Art Deco styling, lavish greenery and an eclectic antique collection create an alluring aesthetic at this luxury urban resort in Bangkok
The Siam only opened its doors in 2012, but you’d be forgiven for thinking it’s been around for much longer. From the 19th century Thai military helmets that sit behind the reception desk to the Second World War-era gramophone found in the library room, the Siam doubles up as a museum for the private antique collection of owner Krissada Sukosol Clapp. Despite hailing from all corners of the globe the artefacts burnish the hotel with an undeniable sense of belonging. Traipsing around the hotel’s numerous corridors and cubbyholes, it feels as though you’ve been invited into the home of an affable eccentric, a Jay Gatsby-esque character who at any moment could appear to regale you with tales of old adventures.
Fit for a king
Simply put, the Siam is a masterpiece of Art Deco design. Constructed mainly from stone, leather and wood, the resplendent black-and-white mansion effortlessly blends the grandeur of the roaring twenties with the opulence of King Rama V’s 19th-century Bangkok. At its heart sits an elevated black granite pool ensconced by row upon row of majestic arches peppered with carefully curated palms and ferns. Glistening under the light that pours in from the conservatory-style glass ceiling overhead, a trickling stream reflects the Siam’s mystical charm: peaceful yet very much alive, the hotel will lull you to rest with one hand and extend an invitation of adventure with the other.
The Art Deco theme continues into the hotel’s 39 guest suites, which use monochrome palettes and bursts of colour to create stylish hubs far removed from the frenetic energy of Bangkok. More accurately described as small apartments than rooms – even the smallest spans 80 square metres – each individually decorated suite comes with a generous sitting area to entertain guests and an ensuite bathroom that boasts twin sinks, a standalone bathtub and separate walk-in showers and toilet cubicles. In keeping with the hotel’s penchant for antiques, walls are adorned with ancient Buddhist relics and cabinets filled with countless treasures aimed at stoking your inner curiosity. What’s more, every suite is assigned a private butler to attend to your every need.
Mind and body
After a long day spent sightseeing in Bangkok, guests can unwind in the hotel’s Opium Spa, where skilled therapists use renowned Sodashi spa products to soothe sore limbs and rejuvenate tired skin. Bordered by black Art Deco shutters and radiating a natural calm, the spa’s stylish lounge offers but a glimpse of the peaceful oasis that awaits within. However, for those who prefer to attain spiritual equilibrium through physical exertion, the hotel also has its own Muay Thai ring and a dedicated trainer on staff to guide you through a workout. Its inclusion in the building was motivated by a desire to offer guests authentic Thai experiences, a way of thinking that also saw the owners set up an onsite sak yant traditional tattoo parlour.

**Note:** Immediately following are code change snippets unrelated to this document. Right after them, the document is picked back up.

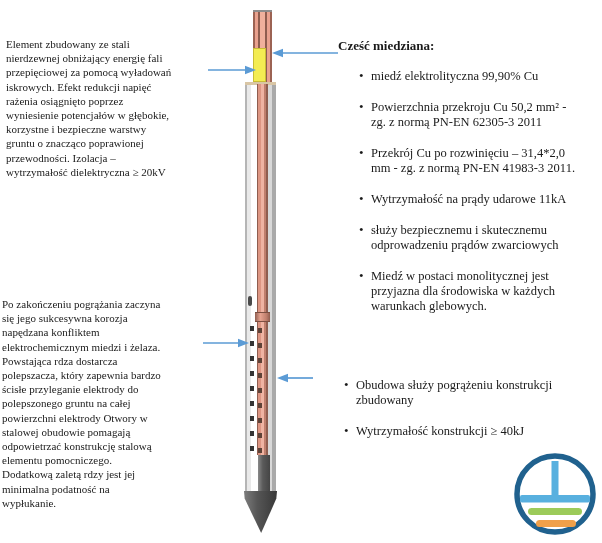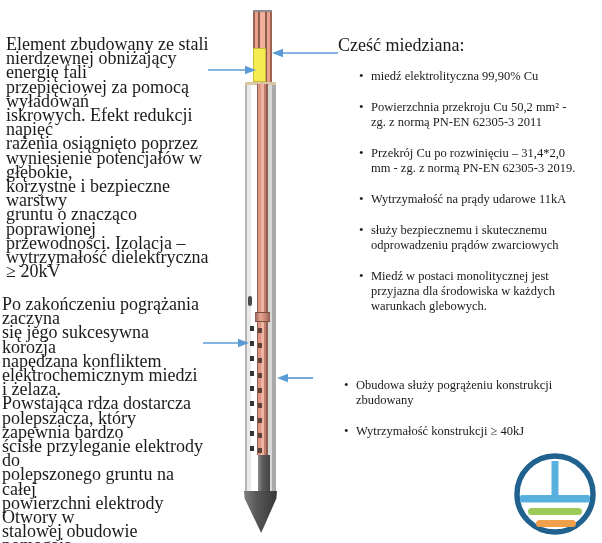--- a/index.html
+++ b/index.html
@@ -9,7 +9,7 @@
   }
   
   .left-block {
-    position:absolute; font-size:18px; line-height:14.2px;
+    position:absolute; font-size:11px; line-height:14.2px;
     white-space:pre-line;
   }
   .right-block { position:absolute; font-size:12.5px; line-height:15px; }

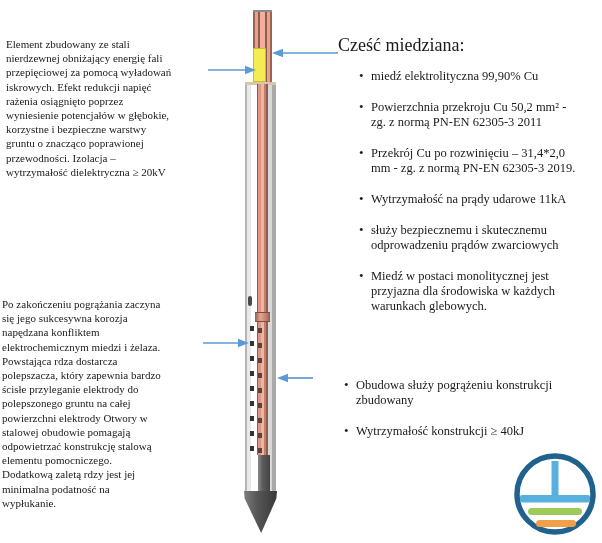--- a/index.html
+++ b/index.html
@@ -13,7 +13,7 @@
     white-space:pre-line;
   }
   .right-block { position:absolute; font-size:12.5px; line-height:15px; }
-  .rb-heading { font-weight:normal; font-size:18px; margin-bottom:2px; }
+  .rb-heading { font-weight:bold; font-size:13px; margin-bottom:2px; }
   ul.bullets { margin:0; padding:0; list-style:none; }
   ul.bullets li { position:relative; padding-left:17px; margin:16px; }
   ul.bullets li::before { content:"\2022"; position:absolute; left:5px; top:-1px; font-size:13px; }

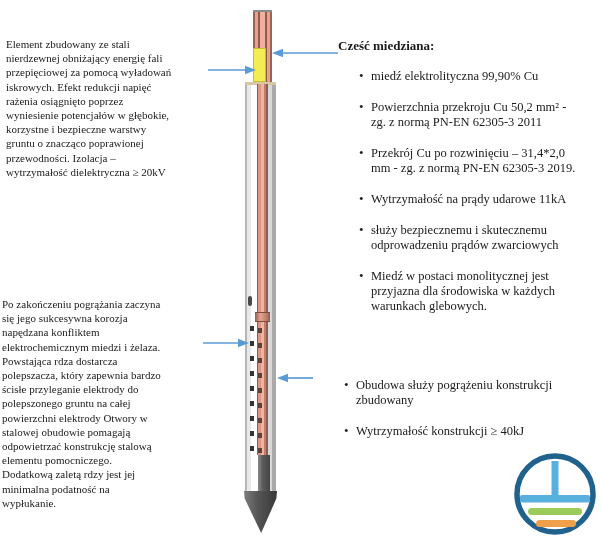--- a/index.html
+++ b/index.html
@@ -109,7 +109,7 @@
     <ul class="bullets">
       <li>miedź elektrolityczna  99,90% Cu</li>
       <li>Powierzchnia przekroju  Cu 50,2 mm² - zg. z normą PN-EN 62305-3 2011</li>
-      <li>Przekrój Cu po rozwinięciu – 31,4*2,0 mm - zg. z normą PN-EN 62305-3  2019.</li>
+      <li>Przekrój Cu po rozwinięciu – 31,4*2,0 mm - zg. z normą PN-EN 41983-3  2011.</li>
       <li>Wytrzymałość na prądy udarowe 11kA</li>
       <li>służy bezpiecznemu i skutecznemu odprowadzeniu prądów zwarciowych</li>
       <li>Miedź w postaci monolitycznej jest przyjazna dla środowiska w każdych warunkach glebowych.</li>

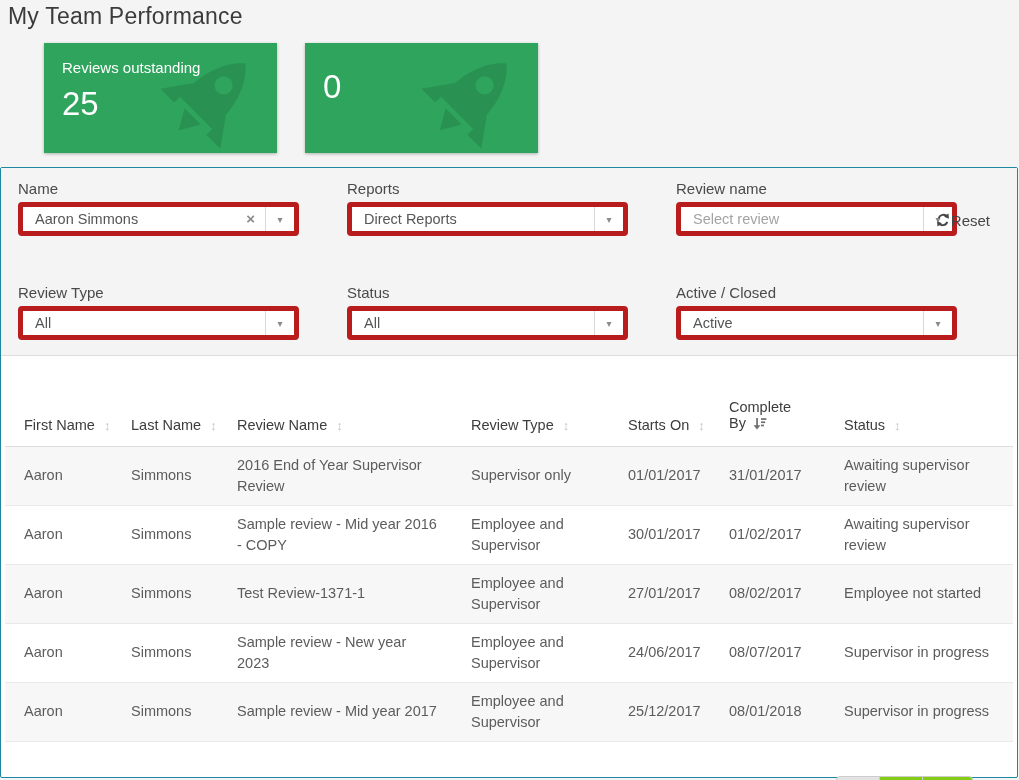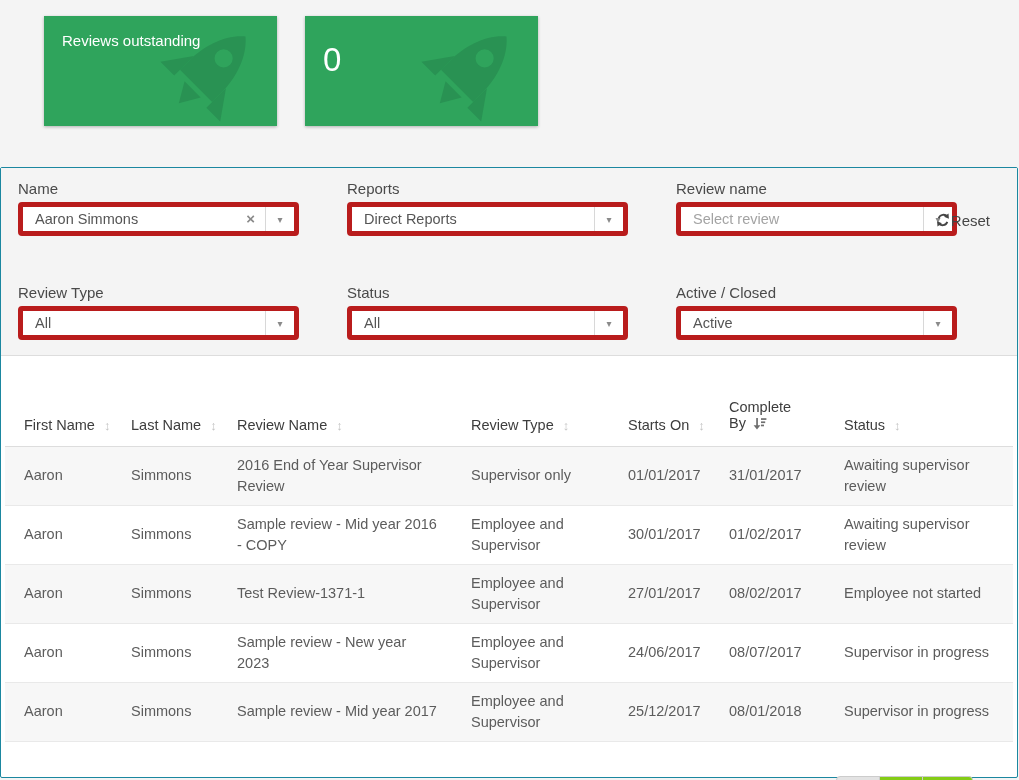--- a/index.html
+++ b/index.html
@@ -157,6 +157,7 @@
 <body>
 
 <div class="top">
+  <h1 class="page-title">My Team Performance</h1>
 
   <div class="cards">
     <div class="card">

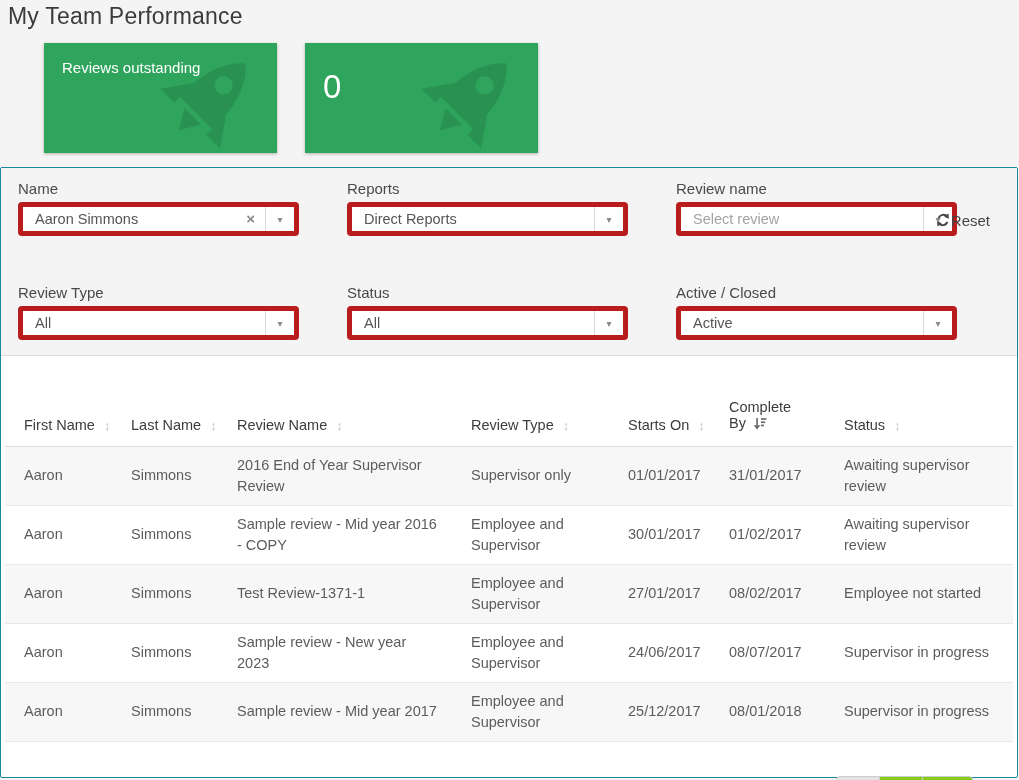--- a/index.html
+++ b/index.html
@@ -162,6 +162,7 @@
   <div class="cards">
     <div class="card">
       <div class="card-label">Reviews outstanding</div>
+      <div class="card-value">25</div>
       <span class="rocket">
         <svg viewBox="0 0 64 64" fill="#299253">
           <path d="M32 2 C41.5 10 46 24 46 37 L46 45 L18 45 L18 37 C18 24 22.5 10 32 2 Z"></path>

Given its location on the banks of the Chao Phraya river, it may come as no surprise that the Siam operates a shuttle boat service for guests heading to the city. It goes as far as Saphan Taksin BTS station in Sathorn, the capital’s fine-dining and drinking mecca that is within a stone’s throw of many of Bangkok’s major attractions. Initially built to transport rice to the country’s major cities, the hotel’s beautifully renovated golden teak barge is the perfect vessel from which to gorge on canapés, drink in the mesmerising sunset and reflect on a trip well spent.